Oh, the long, lonesome nights spent at sea blowing the sailor’s hornpipe.
Brian Hefferan (of The Fabulous Heftones) has for the last few months been uploading some staggering finger-picking uke pieces on YouTube. I couldn’t resist trying to work some of them out. Here, with the help of the man himself, is the first tab.
What I enjoy most about his playing is the way he takes full advantage of the re-entrant tuning of the uke. He plays with great economy in his left hand and seems to be able to produce a barrage of notes without moving his fingers at all. This allows notes to ring into each other producing a harp like effect which is particularly striking when used to create a cascading sound such as in bar 4 of this piece. This bar could have been played in a linear fashion such as this but would sound comparatively thin.
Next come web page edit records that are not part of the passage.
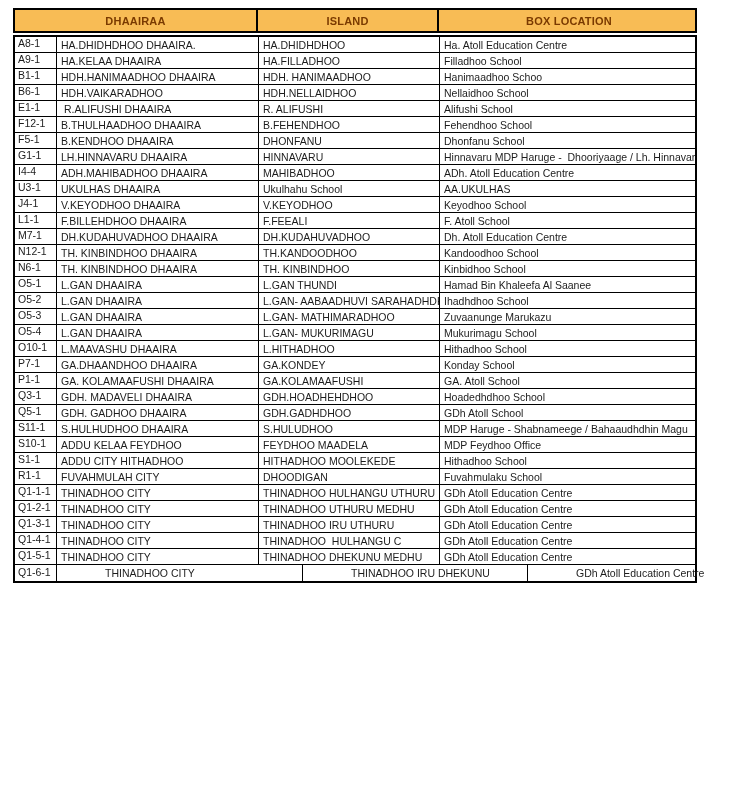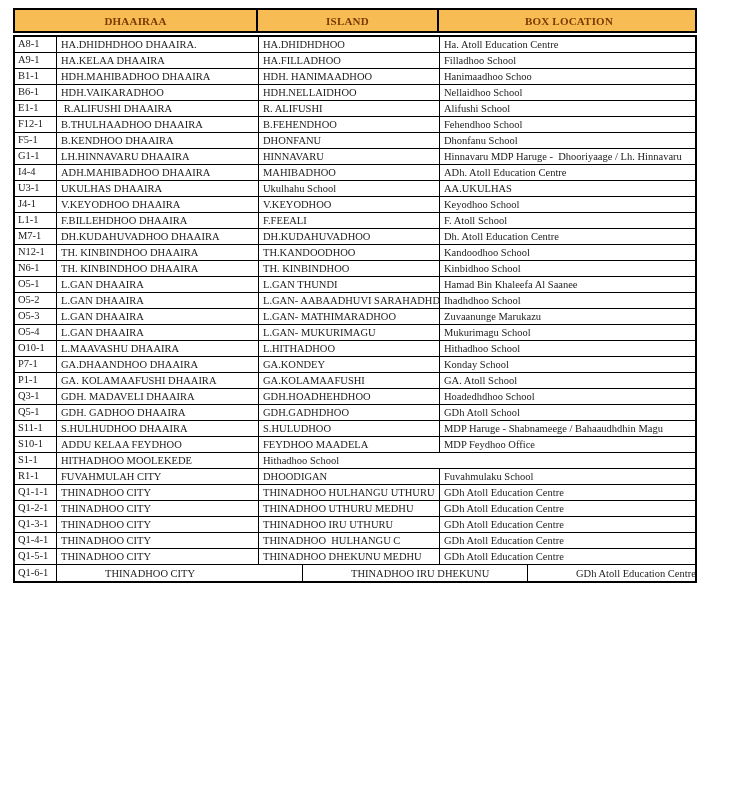--- a/index.html
+++ b/index.html
@@ -18,7 +18,6 @@
   }
   .tbl {
     width: 684px;
-    font-family: Liberation Serif, serif;
   }
   
   .thead {

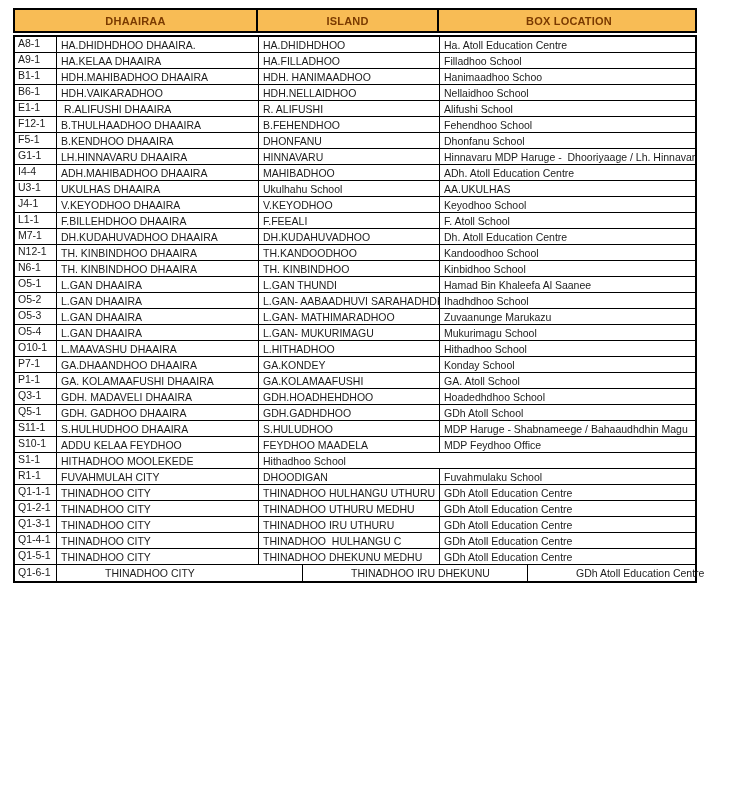--- a/index.html
+++ b/index.html
@@ -104,7 +104,7 @@
 
   <div class="tr">
     <div class="td td-code">B1-1</div>
-    <div class="td">HDH.MAHIBADHOO DHAAIRA</div>
+    <div class="td">HDH.HANIMAADHOO DHAAIRA</div>
     <div class="td">HDH. HANIMAADHOO</div>
     <div class="td">Hanimaadhoo Schoo</div>
   </div>

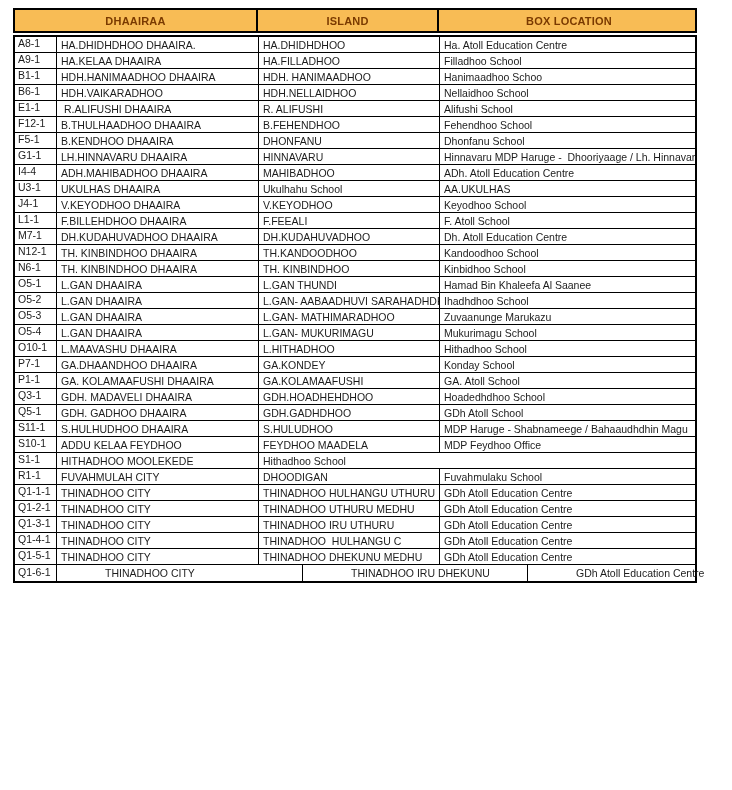--- a/index.html
+++ b/index.html
@@ -272,6 +272,7 @@
 
   <div class="tr">
     <div class="td td-code">S1-1</div>
+    <div class="td">ADDU CITY HITHADHOO</div>
     <div class="td">HITHADHOO MOOLEKEDE</div>
     <div class="td">Hithadhoo School</div>
   </div>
Don’t be too dejected if you find this tab too difficult to play, even Brian himself describes the YouTube version as being, “pretty much impossible for me to play cleanly.” He suggests a couple of variations which make this song easier to play – very important if you’re playing live rather than recording. The first is for a twelve fret uke with a slight adjustment in bar two:
Here’s another subtle variation of bar 2:
It is this version that Brian usually plays on his extended fretboard ukes.
Discussing these variations with Brian has been very interesting to me. He says that, “To me, finding the right fingerings can really make it easier to get a smooth sound and good speed,” and I entirely agree with him. In tabbing this piece I tried a number of ways playing the phrases and have settled on a way of playing it different to any of these mentioned so far.
One of the beauties of the uke is the huge range of possible variations of playing the same notes. I’d recommend with any piece of tab you try out new ways of playing it to see which suit your style and fit under your fingers.
Many thanks to Brian for his help in putting this together.